> _What is needed_
Copy out the records so that each line matches the original.

══ Material for this task

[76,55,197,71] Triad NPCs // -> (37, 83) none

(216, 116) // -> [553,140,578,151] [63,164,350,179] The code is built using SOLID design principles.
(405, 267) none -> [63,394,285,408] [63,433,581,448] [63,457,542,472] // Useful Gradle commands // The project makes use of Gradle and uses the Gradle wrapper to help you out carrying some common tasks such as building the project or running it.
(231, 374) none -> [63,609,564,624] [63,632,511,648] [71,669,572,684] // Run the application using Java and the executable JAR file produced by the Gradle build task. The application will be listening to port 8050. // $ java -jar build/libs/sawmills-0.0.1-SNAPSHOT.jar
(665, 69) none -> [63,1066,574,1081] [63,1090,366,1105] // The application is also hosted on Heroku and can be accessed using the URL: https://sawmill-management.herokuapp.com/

════

> _Answer box_
[76,55,197,71] Triad NPCs // -> (37, 83) none

(216, 116) // -> [553,140,578,151] [63,164,350,179] The code is built using SOLID design principles.
(405, 267) none -> [63,394,285,408] [63,433,581,448] [63,457,542,472] // Useful Gradle commands // The project makes use of Gradle and uses the Gradle wrapper to help you out carrying some common tasks such as building the project or running it.
(231, 374) none -> [63,609,564,624] [63,632,511,648] [71,669,572,684] // Run the application using Java and the executable JAR file produced by the Gradle build task. The application will be listening to port 8050. // $ java -jar build/libs/sawmills-0.0.1-SNAPSHOT.jar
(665, 69) none -> [63,1066,574,1081] [63,1090,366,1105] // The application is also hosted on Heroku and can be accessed using the URL: https://sawmill-management.herokuapp.com/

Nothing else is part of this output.